YOUR TASK: Print verbatim the lines of the entries from the one containing "cursor: pointer;" to the last, inclusive, and no others.

Front-end code edit data:

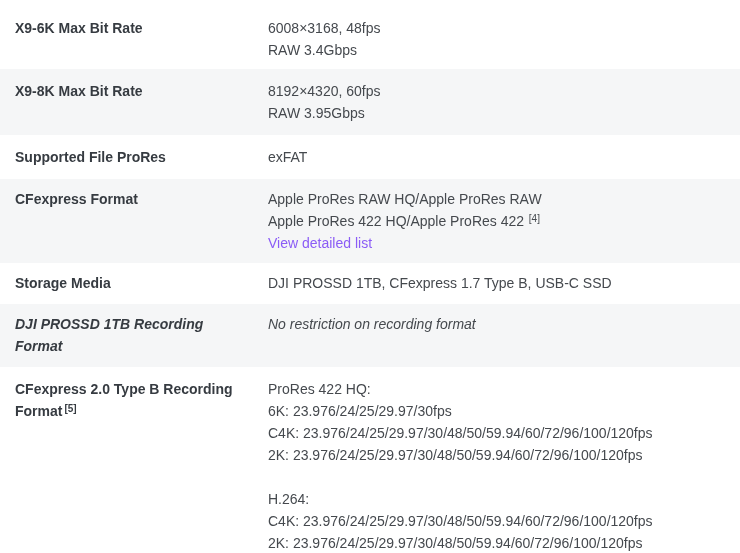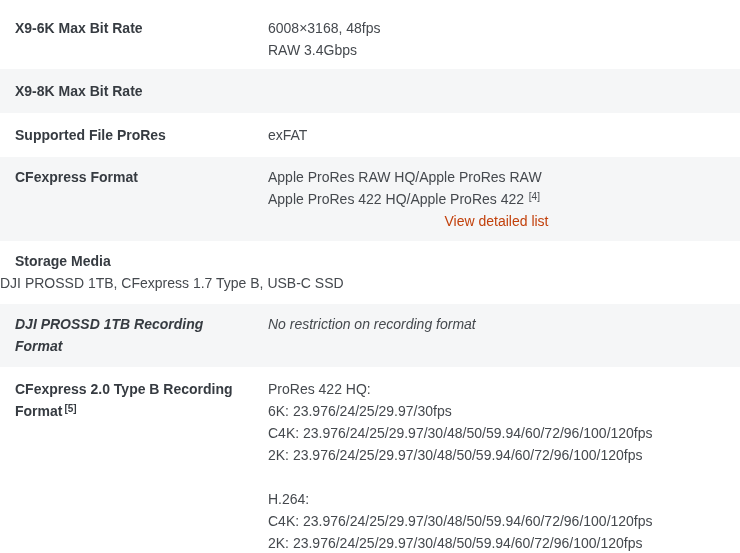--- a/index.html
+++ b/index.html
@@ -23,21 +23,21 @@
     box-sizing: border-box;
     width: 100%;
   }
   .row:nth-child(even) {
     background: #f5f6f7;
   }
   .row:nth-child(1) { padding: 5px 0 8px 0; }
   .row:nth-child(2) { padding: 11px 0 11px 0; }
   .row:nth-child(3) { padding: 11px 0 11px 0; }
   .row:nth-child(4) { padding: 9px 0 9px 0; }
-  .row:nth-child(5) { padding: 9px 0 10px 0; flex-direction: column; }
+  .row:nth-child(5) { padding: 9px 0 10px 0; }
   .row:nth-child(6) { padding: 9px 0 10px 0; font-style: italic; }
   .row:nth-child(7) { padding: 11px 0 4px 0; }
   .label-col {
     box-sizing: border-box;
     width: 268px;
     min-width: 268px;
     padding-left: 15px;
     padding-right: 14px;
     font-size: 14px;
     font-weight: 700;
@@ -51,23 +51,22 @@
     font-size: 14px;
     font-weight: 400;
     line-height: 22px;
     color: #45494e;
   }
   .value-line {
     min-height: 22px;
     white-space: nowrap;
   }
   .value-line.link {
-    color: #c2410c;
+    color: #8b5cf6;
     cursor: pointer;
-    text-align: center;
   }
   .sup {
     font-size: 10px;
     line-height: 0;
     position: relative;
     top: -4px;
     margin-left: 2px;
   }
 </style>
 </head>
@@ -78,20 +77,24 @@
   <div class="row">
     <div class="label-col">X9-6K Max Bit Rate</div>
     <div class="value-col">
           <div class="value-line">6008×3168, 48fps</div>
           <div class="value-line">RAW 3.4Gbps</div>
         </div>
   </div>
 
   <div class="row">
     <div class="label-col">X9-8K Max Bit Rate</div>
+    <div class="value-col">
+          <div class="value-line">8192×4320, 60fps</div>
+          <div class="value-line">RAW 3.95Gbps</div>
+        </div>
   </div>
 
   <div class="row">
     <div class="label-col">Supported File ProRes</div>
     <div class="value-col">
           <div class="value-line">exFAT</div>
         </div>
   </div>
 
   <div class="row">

EXERCISE SOLUTION:
     cursor: pointer;
-    text-align: center;
   }
   .sup {
     font-size: 10px;
     line-height: 0;
     position: relative;
     top: -4px;
     margin-left: 2px;
   }
 </style>
 </head>
@@ -78,20 +77,24 @@
   <div class="row">
     <div class="label-col">X9-6K Max Bit Rate</div>
     <div class="value-col">
           <div class="value-line">6008×3168, 48fps</div>
           <div class="value-line">RAW 3.4Gbps</div>
         </div>
   </div>
 
   <div class="row">
     <div class="label-col">X9-8K Max Bit Rate</div>
+    <div class="value-col">
+          <div class="value-line">8192×4320, 60fps</div>
+          <div class="value-line">RAW 3.95Gbps</div>
+        </div>
   </div>
 
   <div class="row">
     <div class="label-col">Supported File ProRes</div>
     <div class="value-col">
           <div class="value-line">exFAT</div>
         </div>
   </div>
 
   <div class="row">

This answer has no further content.